▶ **WHAT TO DO**
Please copy every line of the records below that holds the word "left".

▶ **DATA SHOWN**
= = = = =

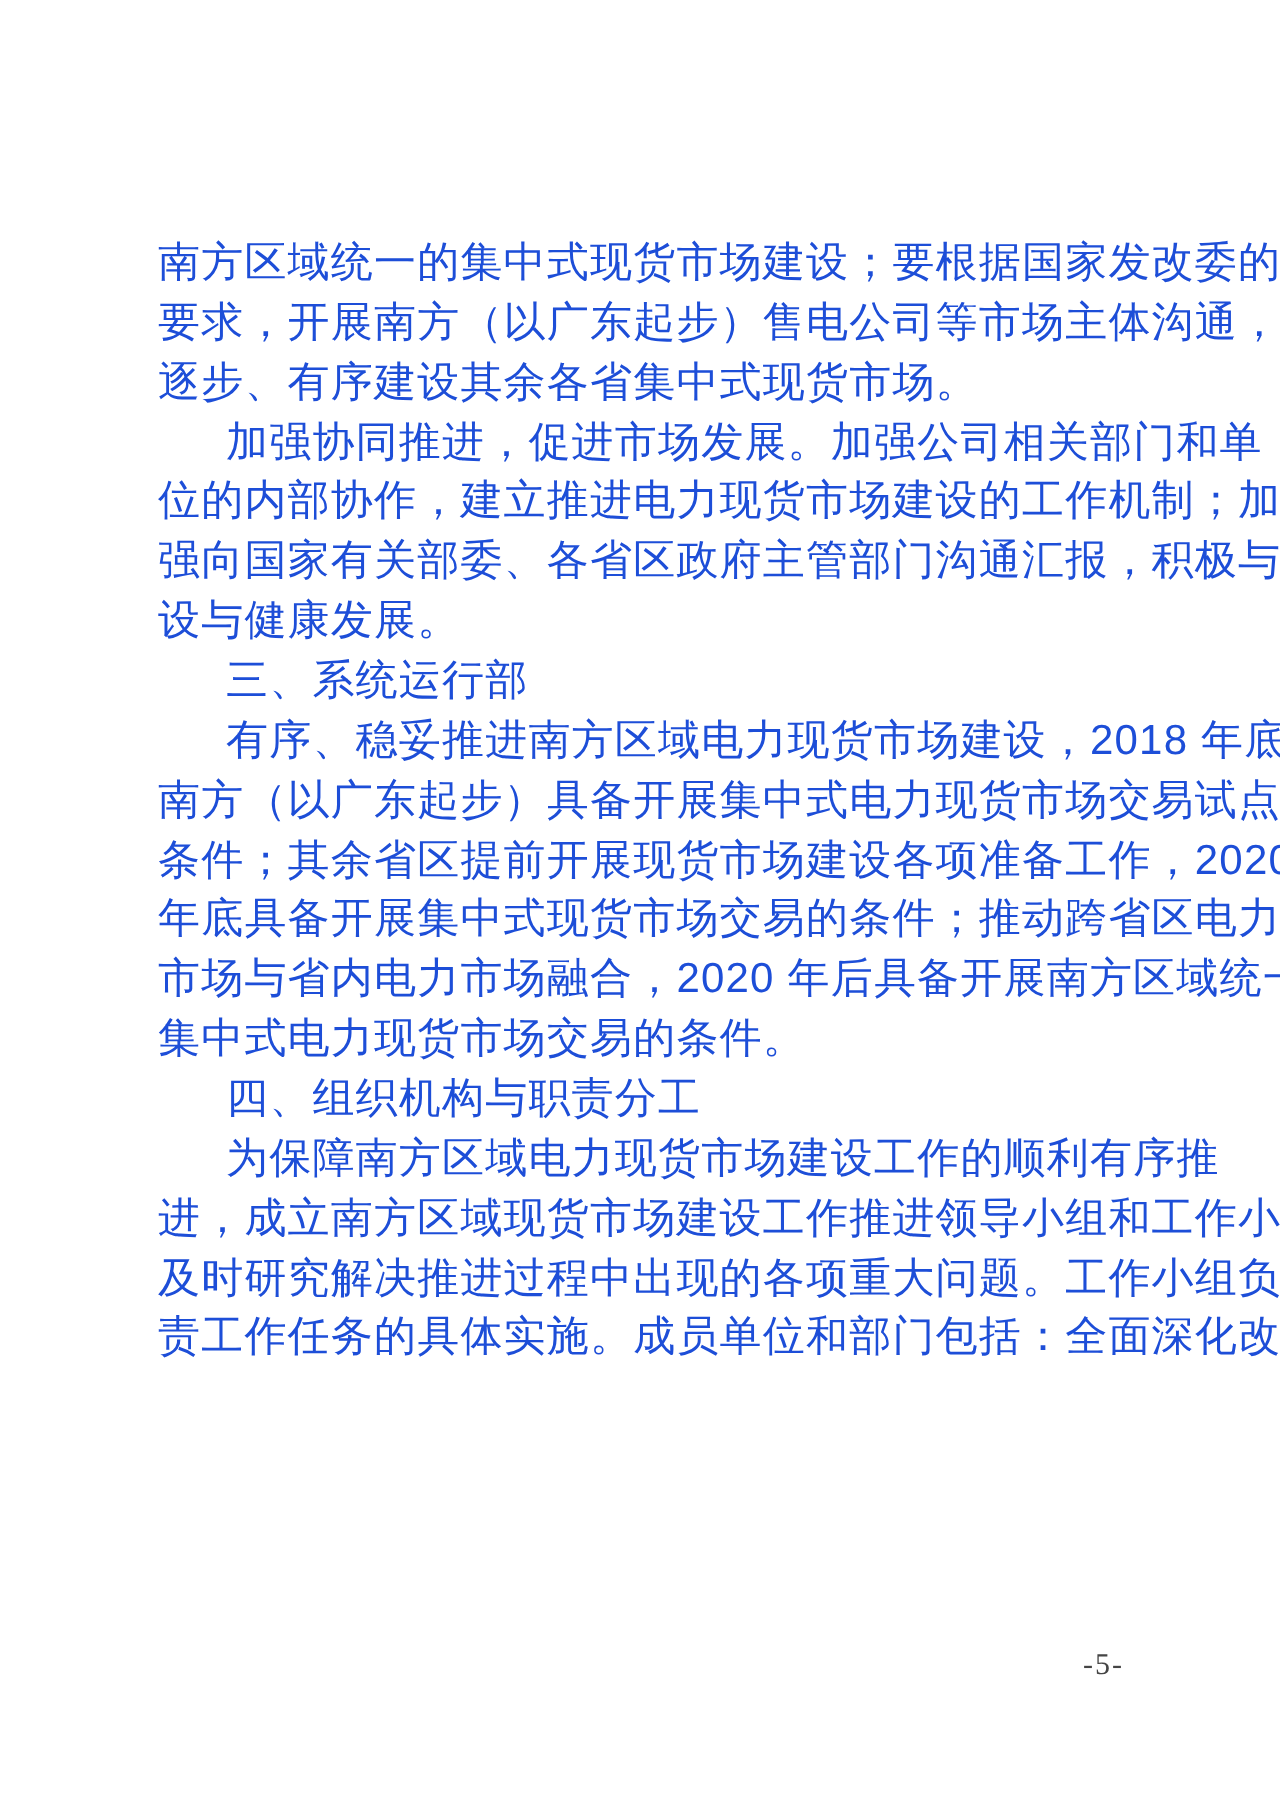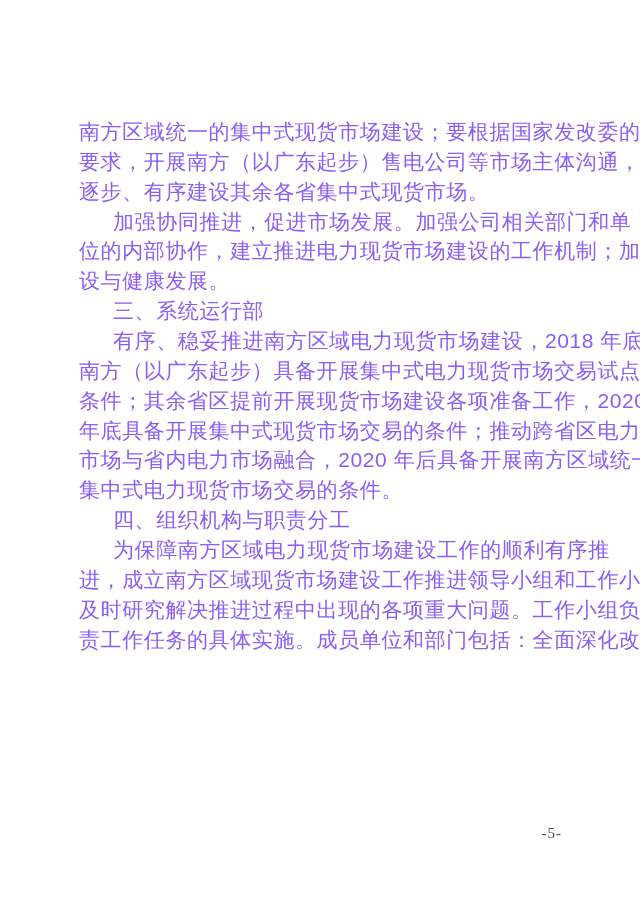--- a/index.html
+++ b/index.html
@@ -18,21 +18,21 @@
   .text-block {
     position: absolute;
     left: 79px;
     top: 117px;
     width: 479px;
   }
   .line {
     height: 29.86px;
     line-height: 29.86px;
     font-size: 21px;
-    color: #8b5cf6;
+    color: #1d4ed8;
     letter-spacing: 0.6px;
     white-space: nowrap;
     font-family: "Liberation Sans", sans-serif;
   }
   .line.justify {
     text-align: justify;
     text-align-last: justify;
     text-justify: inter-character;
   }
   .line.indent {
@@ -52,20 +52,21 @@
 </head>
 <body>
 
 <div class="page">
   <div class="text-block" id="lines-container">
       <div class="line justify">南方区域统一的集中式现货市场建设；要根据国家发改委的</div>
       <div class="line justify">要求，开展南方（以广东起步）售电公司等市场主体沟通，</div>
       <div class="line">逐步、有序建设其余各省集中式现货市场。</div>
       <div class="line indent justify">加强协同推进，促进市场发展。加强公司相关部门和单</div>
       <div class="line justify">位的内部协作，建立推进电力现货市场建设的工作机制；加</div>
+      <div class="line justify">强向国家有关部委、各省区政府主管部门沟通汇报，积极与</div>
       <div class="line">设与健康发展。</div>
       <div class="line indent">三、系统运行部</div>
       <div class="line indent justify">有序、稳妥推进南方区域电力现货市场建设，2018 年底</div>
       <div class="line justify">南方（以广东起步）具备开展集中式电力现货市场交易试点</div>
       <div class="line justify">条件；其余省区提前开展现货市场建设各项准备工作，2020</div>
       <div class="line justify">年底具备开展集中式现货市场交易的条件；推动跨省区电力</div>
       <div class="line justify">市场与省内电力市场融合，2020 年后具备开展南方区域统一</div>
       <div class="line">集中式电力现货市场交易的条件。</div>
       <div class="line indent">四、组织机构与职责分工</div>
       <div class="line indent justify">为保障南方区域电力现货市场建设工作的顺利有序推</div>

= = = = =

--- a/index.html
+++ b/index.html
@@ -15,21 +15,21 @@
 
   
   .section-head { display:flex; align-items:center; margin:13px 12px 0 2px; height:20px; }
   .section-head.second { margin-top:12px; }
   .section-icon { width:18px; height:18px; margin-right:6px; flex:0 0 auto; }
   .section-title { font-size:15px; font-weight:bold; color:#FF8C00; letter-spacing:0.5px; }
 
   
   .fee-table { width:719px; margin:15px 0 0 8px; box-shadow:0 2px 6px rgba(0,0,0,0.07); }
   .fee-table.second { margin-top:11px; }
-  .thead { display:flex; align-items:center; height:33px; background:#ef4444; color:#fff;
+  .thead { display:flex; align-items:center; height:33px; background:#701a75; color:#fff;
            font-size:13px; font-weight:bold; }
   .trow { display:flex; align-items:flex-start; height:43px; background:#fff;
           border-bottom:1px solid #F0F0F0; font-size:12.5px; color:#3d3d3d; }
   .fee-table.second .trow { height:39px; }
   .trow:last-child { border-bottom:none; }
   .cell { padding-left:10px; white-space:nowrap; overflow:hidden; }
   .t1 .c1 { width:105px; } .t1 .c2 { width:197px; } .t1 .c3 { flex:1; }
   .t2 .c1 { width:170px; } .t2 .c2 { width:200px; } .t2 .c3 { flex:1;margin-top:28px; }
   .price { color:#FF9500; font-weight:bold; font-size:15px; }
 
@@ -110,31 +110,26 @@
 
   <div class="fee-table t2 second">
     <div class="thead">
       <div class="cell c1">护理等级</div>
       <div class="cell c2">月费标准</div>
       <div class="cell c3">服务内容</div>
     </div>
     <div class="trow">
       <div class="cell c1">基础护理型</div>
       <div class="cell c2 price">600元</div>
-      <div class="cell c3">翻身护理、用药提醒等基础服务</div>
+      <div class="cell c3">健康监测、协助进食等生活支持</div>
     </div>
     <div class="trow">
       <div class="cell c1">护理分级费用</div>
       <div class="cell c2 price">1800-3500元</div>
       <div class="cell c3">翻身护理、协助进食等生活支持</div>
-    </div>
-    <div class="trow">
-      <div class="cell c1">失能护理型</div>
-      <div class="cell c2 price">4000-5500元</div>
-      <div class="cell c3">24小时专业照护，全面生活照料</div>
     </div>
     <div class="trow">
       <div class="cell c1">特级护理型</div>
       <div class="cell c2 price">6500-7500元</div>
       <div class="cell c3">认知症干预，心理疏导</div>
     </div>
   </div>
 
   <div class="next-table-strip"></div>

= = = = =

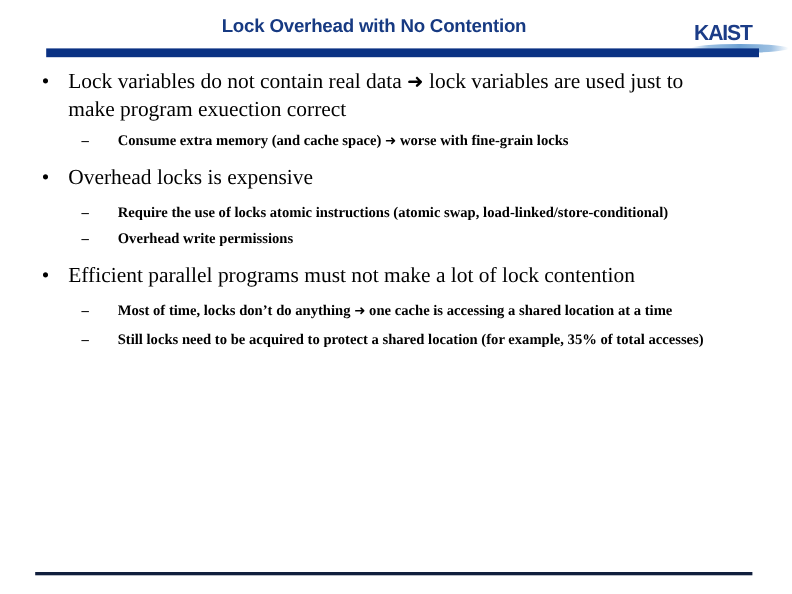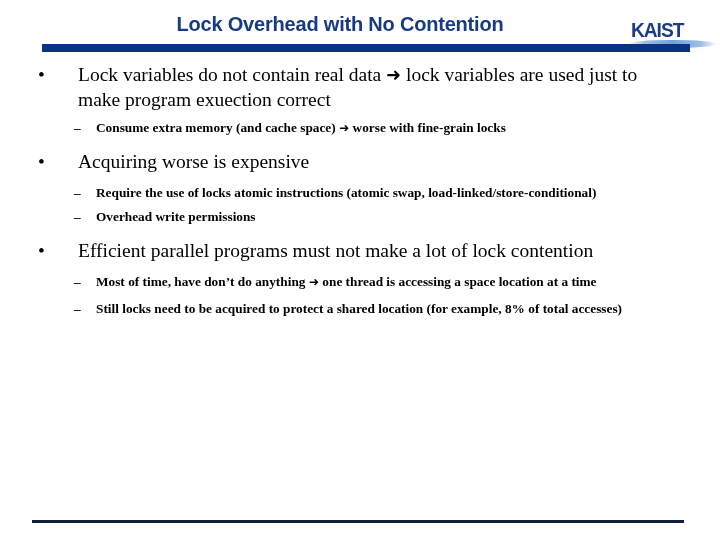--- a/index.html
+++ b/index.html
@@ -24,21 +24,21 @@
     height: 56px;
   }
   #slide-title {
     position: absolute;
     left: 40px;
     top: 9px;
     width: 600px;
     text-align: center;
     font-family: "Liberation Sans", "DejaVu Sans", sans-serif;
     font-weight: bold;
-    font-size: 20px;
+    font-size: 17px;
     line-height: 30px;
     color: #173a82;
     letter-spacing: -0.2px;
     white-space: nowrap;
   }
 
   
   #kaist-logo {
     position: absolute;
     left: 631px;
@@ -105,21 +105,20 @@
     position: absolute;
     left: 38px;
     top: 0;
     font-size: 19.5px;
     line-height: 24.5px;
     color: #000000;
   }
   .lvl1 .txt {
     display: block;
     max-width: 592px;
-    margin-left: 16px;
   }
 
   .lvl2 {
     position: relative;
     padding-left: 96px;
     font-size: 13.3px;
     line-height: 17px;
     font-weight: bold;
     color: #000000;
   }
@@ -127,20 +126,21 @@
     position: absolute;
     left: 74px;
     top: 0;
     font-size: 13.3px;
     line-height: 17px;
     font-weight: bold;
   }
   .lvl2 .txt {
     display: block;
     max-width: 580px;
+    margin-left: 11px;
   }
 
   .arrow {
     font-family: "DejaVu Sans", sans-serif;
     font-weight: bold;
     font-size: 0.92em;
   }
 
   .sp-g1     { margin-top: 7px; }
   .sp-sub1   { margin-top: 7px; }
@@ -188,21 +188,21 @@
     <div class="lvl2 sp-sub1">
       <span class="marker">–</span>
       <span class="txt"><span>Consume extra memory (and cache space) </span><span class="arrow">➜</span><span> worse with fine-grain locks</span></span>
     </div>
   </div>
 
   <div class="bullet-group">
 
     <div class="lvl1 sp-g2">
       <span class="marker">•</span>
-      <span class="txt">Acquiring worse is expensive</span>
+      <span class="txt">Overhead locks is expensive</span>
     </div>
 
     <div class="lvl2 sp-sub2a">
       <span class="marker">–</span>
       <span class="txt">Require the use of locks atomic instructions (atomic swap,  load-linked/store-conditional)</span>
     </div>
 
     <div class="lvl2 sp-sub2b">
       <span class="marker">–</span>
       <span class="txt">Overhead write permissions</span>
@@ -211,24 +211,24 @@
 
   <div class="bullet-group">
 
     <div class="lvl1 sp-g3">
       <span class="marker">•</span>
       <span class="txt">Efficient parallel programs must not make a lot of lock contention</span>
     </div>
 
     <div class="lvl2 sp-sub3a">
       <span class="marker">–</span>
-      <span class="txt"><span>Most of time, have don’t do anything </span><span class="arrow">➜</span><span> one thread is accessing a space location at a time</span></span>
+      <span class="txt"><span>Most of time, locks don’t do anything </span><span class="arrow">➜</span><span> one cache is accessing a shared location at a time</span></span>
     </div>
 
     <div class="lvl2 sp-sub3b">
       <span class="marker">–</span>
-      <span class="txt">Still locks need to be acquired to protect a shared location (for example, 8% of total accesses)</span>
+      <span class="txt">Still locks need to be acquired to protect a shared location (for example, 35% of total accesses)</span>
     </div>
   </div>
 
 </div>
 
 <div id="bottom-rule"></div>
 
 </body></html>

= = = = =

▶ **SOLUTION BELOW**
     left: 79px;
   .cell { padding-left:10px; white-space:nowrap; overflow:hidden; }
     left: 40px;
     left: 631px;
     left: 38px;
-    margin-left: 16px;
     padding-left: 96px;
     left: 74px;
+    margin-left: 11px;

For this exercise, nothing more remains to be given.